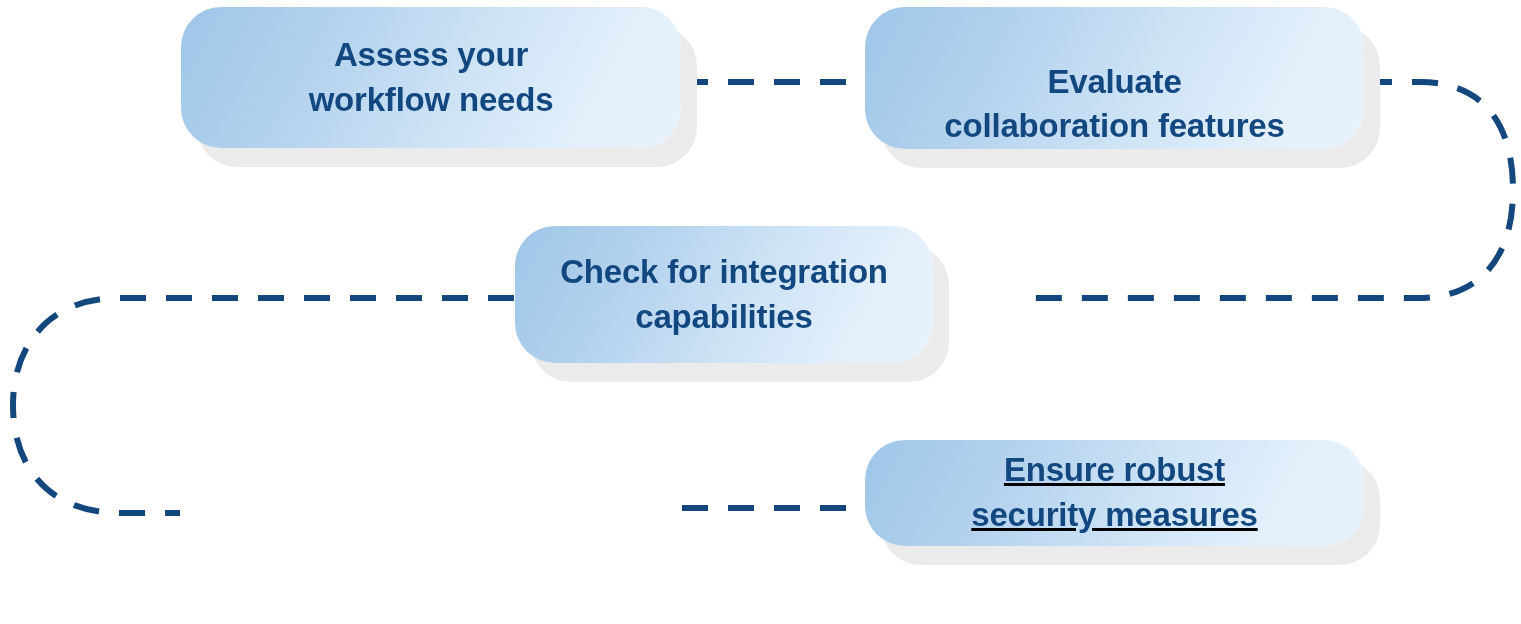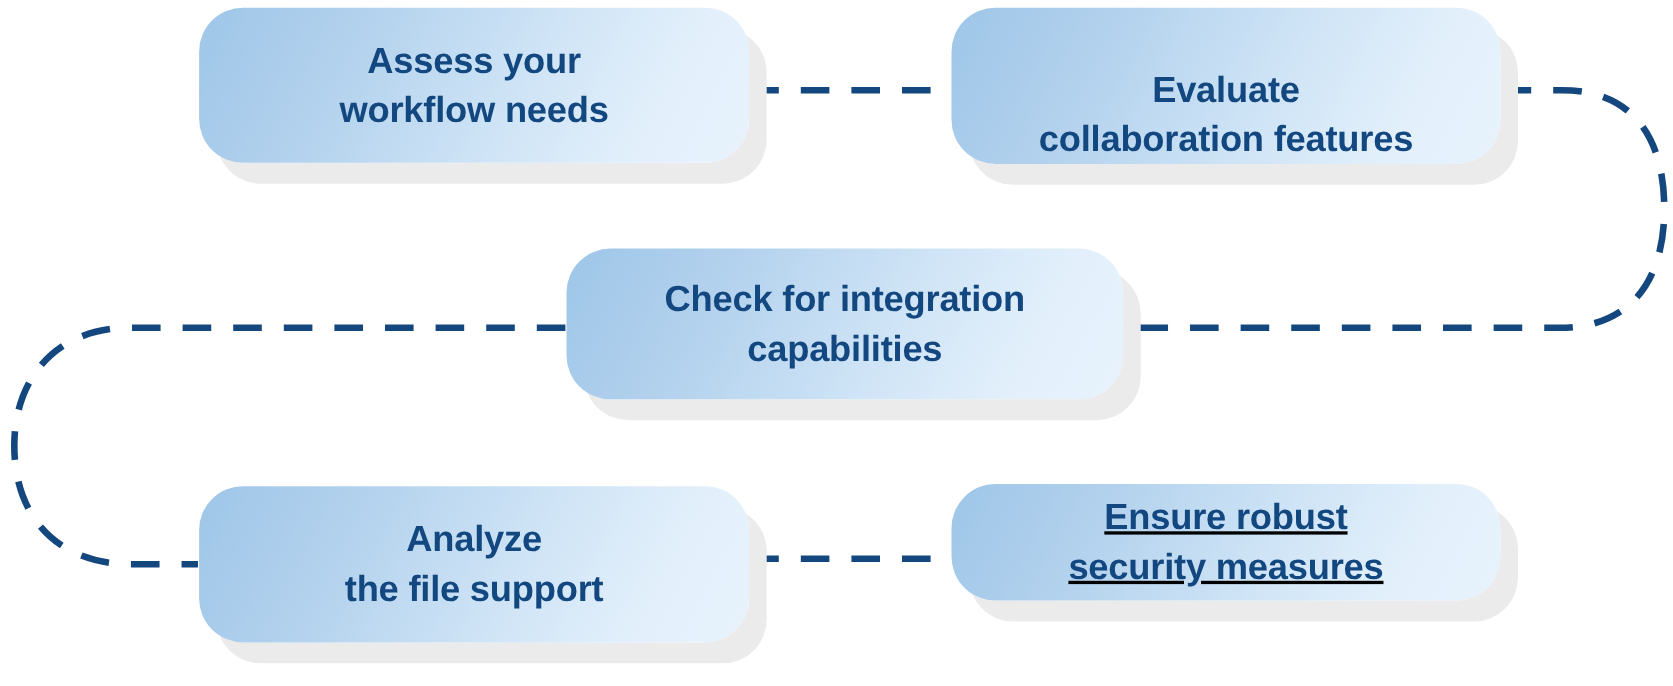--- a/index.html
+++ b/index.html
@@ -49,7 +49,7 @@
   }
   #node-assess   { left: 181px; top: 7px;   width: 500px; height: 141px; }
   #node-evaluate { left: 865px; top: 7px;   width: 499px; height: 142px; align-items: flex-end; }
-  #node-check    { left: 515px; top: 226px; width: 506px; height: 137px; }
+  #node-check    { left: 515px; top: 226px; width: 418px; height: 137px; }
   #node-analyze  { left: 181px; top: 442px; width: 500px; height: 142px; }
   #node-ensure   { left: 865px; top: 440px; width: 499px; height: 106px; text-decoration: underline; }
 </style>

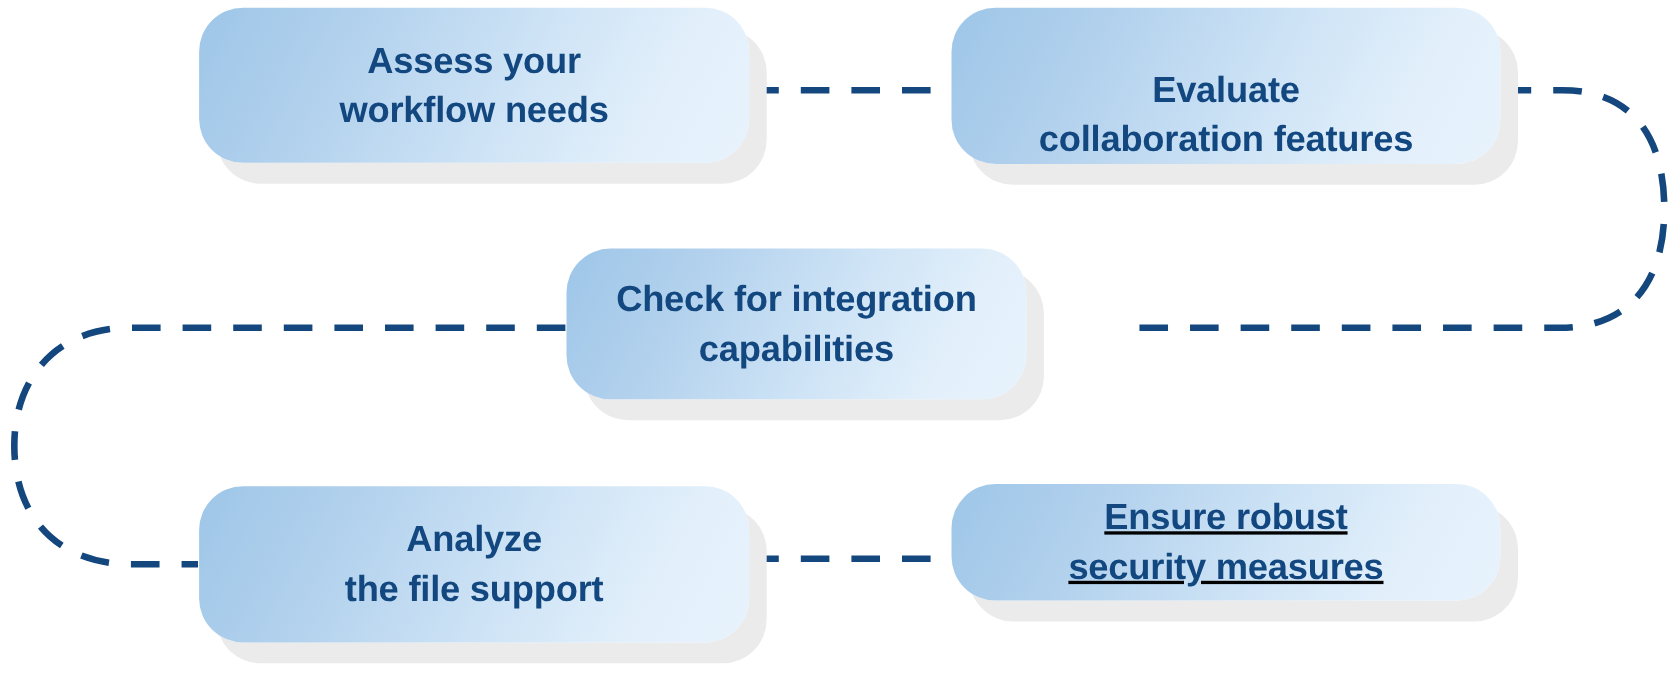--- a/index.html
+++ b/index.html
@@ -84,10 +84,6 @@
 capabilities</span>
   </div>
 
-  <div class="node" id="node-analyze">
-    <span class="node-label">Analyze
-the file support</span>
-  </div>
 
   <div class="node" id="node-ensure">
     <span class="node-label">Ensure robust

** WHAT THIS TASK INVOLVES **
Output every line of the records above unchanged, and keep the pictures out.

** YOUR SOLUTION **
--- a/index.html
+++ b/index.html
@@ -49,7 +49,7 @@
   }
   #node-assess   { left: 181px; top: 7px;   width: 500px; height: 141px; }
   #node-evaluate { left: 865px; top: 7px;   width: 499px; height: 142px; align-items: flex-end; }
-  #node-check    { left: 515px; top: 226px; width: 506px; height: 137px; }
+  #node-check    { left: 515px; top: 226px; width: 418px; height: 137px; }
   #node-analyze  { left: 181px; top: 442px; width: 500px; height: 142px; }
   #node-ensure   { left: 865px; top: 440px; width: 499px; height: 106px; text-decoration: underline; }
 </style>

--- a/index.html
+++ b/index.html
@@ -84,10 +84,6 @@
 capabilities</span>
   </div>
 
-  <div class="node" id="node-analyze">
-    <span class="node-label">Analyze
-the file support</span>
-  </div>
 
   <div class="node" id="node-ensure">
     <span class="node-label">Ensure robust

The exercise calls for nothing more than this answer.